Music Technology Forum Page

 

Researchers, postgraduate students and composers (mainly working at the University of York) constitute the Music Technology Forum.

It is a very informal group that meets usually every month and organises, while having coffee!, events about Music Technology.

 

Events:

 

17 November 2004 (1.15 – 17.15), G/045 Goodricke College, The University of York

The mapping of gestures, sounds, visuals and structures: research and applications

An afternoon workshop with researchers from the electronics and the Music Department.

Speakers:

Andy Hunt, Media Engineering Group, University of York

Matt Neighbour, Media Engineering Group, University of York

Matthew Paradis, Media Engineering Group and Music Department, University of York

Sandra Pauletto, Media Engineering Group, University of York

Roger Marsh, composer, Music Department, University of York

 

15 April 2004 (9.30 – 16.30)

Time-Frequency Analysis for Audio: theory – applications - methods

A one day workshop in the Department of Electronics

Speakers:

Jez Wells, Media Engineering Group, University of York

Mark Every, Media Engineering Group, University of York

Dr John Szymanski, Media Engineering Group, University of York

Fritz Menzer, École Polytech. Féd. De Lausanne, Switzerland

Trevor Wishart, Electroacoustic composer

 

Some photos from the workshop:

 

 

 

 

 

 

 

 

 

 

 

 

7 June 2004

Research seminar in the Electronics Department of the University of York

The speaker: James Mooney, The university of Sheffield sound studios.
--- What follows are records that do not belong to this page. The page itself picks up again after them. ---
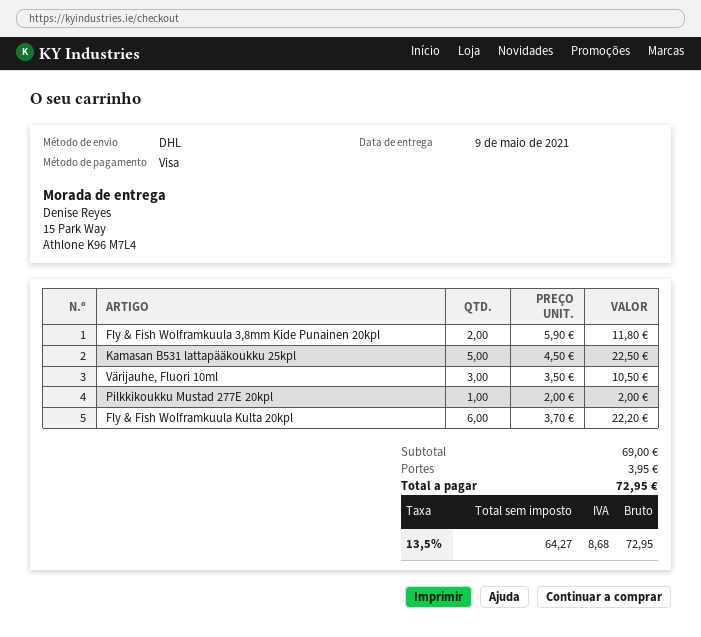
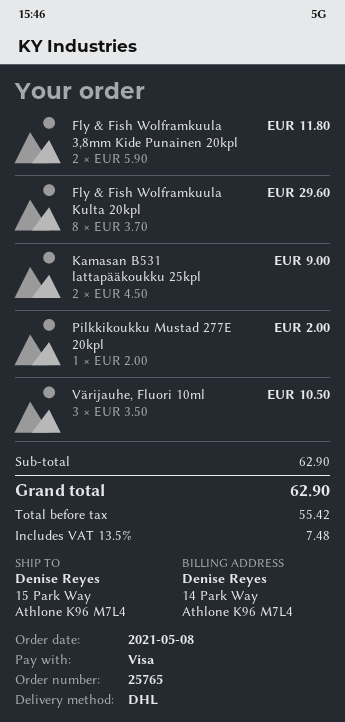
Kamasan B531 lattapääkoukku 25kpl: 5 x 4.50 = 22.50 -> 2 x 4.50 = 9.00
Fly & Fish Wolframkuula Kulta 20kpl: 6 x 3.70 = 22.20 -> 8 x 3.70 = 29.60
subtotal: 69.00 -> 62.90
shipping: 3.95 -> none
net: 64.27 -> 55.42
tax: 13.5% = 8.68 -> 13.5% = 7.48
total: 72.95 -> 62.90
The title: The M2 Diffusion System

 

3 May 2004

The speaker: Thomas Blumensath, Queen Mary University, London

Title: Unsupervised learning of shift-invariant representations: A new linear model for music analysis
Abstract:
Music is a highly structured signal. Most algorithms for music analysis use knowledge of these structures such as harmonic relationships. The structures are, however, only known approximately in many instances and a complete specification is often not feasible.
Machine learning techniques can discover the underlying structure of data in an unsupervised framework. These approaches rely on the specification of a model generating the data, which is often less restrictive then other methods. Working in a Bayesian statistical framework offers a formal way of learning model parameters and inferring unknown causes of the data.
In this talk a model will be proposed in which musical signals are mixtures of individual instrument sounds observed with noise. Two assumptions will be used to disentangle these mixtures. It can be assumed that the sounds of each instrument or note will be played independently from other notes in the mixture and that only a few notes will be played at each instance in time. These are the underlying assumptions of the standard sparse coding model. As musical signals are not restricted to certain time locations this model has to be implemented in a shift-invariant framework in which notes can occur at arbitrary time location. It can be shown that such a framework can be used for a range of applications such as polyphonic music transcription, blind source separation and de-noising.

 

9 February 2004

Research seminar in the Electronics Department of the University of York

The Speaker: Ambrose Field, Music Technology, Department of Music. 

The Title: One hell of a place to lose a cow.
Abstract:
The musical work "One hell of a place to lose a cow" by Ambrose Field was the winner of the International Studio Music PRIX at the Boruges Festival in France, 2003. Described by Steve Benner of Sonic Arts network diffusion magazine as "an incredible hard-rock sonic massage", the piece takes sound design to new levels. This seminar looks at the creation of the work, the role of technology in making some of the sounds, and the final presentation of the piece in 5.1 surround sound.